Translatator: Chen
Return of The Mount Hua – Chapter 717 Ini dia (1)
*** FLASH BACK * * *
“Kenapa!” -teriak Chung Myung
Sebuah suara yang dipenuhi dengan kemarahan terdengar.
Tidak, mungkin itu kesedihan atau kebencian.
“Kenapa! Kenapa kau tidak membiarkanku pergi, kenapa!” -ucap Chung Myung
Bahkan pada teriakan itu, pria paruh baya yang menatap bulan di kejauhan diam-diam menoleh.

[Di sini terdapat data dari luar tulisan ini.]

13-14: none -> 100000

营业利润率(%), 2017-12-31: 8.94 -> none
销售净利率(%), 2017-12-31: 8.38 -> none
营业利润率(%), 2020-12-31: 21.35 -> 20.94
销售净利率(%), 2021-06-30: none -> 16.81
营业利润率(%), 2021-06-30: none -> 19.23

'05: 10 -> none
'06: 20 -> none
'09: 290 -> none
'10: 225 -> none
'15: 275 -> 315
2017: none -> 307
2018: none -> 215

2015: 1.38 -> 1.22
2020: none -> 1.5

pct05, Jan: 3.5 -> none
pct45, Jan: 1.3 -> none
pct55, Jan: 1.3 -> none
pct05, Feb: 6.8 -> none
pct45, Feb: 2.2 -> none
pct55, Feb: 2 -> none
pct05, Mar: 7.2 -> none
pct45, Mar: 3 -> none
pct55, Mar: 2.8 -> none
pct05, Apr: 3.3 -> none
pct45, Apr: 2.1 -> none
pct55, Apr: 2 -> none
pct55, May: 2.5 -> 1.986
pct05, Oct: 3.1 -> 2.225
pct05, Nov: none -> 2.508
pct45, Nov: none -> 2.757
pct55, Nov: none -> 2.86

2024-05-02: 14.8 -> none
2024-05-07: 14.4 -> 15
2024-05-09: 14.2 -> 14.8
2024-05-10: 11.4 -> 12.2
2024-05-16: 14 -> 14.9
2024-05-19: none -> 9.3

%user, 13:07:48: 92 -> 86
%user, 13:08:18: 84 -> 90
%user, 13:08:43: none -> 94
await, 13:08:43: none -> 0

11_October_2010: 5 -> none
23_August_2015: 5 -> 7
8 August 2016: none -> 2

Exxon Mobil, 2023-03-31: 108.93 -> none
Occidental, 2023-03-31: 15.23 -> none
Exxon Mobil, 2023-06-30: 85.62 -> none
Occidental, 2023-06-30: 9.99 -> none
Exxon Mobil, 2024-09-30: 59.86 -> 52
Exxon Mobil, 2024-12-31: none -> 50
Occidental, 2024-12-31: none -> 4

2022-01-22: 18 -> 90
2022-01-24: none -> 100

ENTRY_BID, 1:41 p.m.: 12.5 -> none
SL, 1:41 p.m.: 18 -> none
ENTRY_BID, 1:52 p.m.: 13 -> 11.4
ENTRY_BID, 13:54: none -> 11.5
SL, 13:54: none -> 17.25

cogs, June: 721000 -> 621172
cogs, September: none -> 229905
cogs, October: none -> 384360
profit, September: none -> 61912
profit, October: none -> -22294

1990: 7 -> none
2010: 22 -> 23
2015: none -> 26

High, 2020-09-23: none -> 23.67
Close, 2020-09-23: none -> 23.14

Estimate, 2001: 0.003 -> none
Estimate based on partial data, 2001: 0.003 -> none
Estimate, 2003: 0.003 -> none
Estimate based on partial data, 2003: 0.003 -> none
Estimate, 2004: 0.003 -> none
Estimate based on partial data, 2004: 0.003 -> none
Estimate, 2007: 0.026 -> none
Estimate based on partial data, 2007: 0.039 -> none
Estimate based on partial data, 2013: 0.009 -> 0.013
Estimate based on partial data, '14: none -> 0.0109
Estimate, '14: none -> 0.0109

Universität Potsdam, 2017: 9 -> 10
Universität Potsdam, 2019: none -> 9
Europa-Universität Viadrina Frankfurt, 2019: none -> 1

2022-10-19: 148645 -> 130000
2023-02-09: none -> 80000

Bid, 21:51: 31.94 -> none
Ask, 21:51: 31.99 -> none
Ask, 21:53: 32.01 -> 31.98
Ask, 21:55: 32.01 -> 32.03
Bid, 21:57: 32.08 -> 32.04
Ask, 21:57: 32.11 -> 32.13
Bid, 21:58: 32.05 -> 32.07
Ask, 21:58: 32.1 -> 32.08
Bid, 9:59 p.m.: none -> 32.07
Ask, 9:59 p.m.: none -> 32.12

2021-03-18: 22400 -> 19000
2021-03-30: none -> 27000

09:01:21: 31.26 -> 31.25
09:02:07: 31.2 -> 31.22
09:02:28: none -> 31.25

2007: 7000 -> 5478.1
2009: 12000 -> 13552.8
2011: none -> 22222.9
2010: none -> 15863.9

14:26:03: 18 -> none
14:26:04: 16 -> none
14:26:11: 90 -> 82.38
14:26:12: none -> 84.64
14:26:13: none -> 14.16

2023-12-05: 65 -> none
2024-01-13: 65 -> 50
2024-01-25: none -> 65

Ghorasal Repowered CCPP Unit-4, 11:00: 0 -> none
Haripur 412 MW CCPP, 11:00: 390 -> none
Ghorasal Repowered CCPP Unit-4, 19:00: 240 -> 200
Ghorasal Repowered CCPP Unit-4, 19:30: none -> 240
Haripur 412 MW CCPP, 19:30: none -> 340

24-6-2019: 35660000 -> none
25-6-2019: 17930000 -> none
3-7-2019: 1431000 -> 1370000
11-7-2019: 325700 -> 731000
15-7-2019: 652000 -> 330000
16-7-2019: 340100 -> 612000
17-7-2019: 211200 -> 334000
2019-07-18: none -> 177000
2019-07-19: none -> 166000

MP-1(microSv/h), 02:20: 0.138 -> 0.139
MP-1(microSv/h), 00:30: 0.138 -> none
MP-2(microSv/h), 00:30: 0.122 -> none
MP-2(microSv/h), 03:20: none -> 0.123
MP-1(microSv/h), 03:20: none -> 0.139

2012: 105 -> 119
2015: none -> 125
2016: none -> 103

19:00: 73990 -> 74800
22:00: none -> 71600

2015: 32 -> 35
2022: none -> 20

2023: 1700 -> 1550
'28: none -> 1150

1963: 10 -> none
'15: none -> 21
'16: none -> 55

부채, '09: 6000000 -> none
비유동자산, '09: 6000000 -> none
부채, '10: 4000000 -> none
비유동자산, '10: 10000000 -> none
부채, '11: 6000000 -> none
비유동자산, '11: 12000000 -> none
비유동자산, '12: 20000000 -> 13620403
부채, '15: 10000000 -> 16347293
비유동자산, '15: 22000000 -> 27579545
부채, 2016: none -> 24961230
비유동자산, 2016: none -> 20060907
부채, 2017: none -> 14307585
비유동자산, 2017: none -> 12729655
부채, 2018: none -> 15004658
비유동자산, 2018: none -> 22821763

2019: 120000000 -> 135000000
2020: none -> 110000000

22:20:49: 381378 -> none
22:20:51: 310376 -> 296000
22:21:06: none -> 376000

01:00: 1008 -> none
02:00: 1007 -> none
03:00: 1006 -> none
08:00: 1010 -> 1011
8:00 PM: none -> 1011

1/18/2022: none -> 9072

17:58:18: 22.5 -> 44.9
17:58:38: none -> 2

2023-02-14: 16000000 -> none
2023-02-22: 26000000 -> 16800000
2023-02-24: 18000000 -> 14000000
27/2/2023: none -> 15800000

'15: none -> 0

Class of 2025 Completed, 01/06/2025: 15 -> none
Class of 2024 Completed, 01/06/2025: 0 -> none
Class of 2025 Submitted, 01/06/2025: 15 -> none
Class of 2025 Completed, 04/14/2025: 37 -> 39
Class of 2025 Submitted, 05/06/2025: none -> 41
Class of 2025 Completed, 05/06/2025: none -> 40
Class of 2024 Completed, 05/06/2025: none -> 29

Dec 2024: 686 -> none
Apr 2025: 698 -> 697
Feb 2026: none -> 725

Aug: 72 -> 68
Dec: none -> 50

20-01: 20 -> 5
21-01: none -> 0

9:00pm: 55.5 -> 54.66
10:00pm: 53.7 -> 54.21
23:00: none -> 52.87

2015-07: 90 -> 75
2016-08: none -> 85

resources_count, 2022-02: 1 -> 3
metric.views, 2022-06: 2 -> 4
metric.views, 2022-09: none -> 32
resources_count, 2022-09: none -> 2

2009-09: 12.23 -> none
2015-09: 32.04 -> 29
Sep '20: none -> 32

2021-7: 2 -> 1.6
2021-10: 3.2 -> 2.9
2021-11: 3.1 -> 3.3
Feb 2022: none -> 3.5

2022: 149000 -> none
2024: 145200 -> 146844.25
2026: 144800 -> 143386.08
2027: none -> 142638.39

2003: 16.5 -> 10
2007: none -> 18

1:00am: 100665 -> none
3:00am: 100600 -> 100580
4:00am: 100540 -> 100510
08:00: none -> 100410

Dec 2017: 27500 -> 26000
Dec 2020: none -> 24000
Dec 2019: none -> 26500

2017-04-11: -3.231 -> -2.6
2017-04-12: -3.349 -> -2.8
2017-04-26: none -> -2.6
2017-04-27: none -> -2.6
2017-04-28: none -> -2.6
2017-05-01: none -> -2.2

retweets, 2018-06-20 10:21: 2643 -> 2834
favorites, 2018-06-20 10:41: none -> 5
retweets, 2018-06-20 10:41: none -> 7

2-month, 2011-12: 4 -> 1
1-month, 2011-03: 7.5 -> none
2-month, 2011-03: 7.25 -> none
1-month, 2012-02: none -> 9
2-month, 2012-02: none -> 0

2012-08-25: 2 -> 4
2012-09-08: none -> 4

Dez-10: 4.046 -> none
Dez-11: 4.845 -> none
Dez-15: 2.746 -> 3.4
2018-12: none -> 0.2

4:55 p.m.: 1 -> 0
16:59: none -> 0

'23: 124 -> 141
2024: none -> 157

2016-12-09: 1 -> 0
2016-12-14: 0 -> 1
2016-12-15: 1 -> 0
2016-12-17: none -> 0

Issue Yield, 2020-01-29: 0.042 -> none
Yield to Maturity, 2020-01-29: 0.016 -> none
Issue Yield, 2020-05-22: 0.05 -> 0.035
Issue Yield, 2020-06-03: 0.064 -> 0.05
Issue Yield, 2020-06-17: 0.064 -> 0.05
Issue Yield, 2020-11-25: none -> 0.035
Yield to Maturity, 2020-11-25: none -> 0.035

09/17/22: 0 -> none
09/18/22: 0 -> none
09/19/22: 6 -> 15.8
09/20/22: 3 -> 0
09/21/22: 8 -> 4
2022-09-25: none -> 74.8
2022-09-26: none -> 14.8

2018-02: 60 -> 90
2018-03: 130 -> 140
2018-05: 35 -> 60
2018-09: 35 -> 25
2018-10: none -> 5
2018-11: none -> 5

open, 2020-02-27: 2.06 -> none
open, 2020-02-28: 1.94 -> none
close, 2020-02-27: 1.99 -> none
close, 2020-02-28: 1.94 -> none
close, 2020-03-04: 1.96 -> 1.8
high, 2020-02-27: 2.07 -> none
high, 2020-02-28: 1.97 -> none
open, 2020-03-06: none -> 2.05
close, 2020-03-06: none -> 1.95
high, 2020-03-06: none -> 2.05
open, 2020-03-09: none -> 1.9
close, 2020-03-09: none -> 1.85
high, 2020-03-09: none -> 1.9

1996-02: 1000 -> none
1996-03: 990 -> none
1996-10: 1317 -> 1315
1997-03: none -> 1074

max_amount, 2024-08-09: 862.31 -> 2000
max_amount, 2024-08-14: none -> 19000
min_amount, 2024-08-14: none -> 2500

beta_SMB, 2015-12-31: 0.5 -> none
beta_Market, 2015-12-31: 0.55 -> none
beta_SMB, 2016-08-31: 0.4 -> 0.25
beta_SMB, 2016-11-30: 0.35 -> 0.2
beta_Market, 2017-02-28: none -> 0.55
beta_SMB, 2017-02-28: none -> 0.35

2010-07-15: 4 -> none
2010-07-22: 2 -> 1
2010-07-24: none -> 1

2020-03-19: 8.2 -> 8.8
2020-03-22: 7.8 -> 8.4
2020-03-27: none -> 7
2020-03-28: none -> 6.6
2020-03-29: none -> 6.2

Berat dalam tatapannya menekan seluruh tubuhnya, tapi Chung Myung tidak mundur. Mata yang diam seperti danau dan mata seperti gunung berapi yang menyala-nyala bertabrakan dengan keras tanpa kompromi sedikit pun.
“Apakah kau benar-benar bertanya karena kau tidak tahu?” -ucap Cheon Mun
“Jangmun Sahyung!” -ucap Chung Myung
“Jika kau pergi dari sini, kita tidak dapat menjamin kemenangan kita. Tidak, itu akan menjadi kekalahan yang pasti” -ucap Cheon Mun
Grekkk .
Chung Myung mengertakkan gigi mendengar kata-kata Cheon Mun.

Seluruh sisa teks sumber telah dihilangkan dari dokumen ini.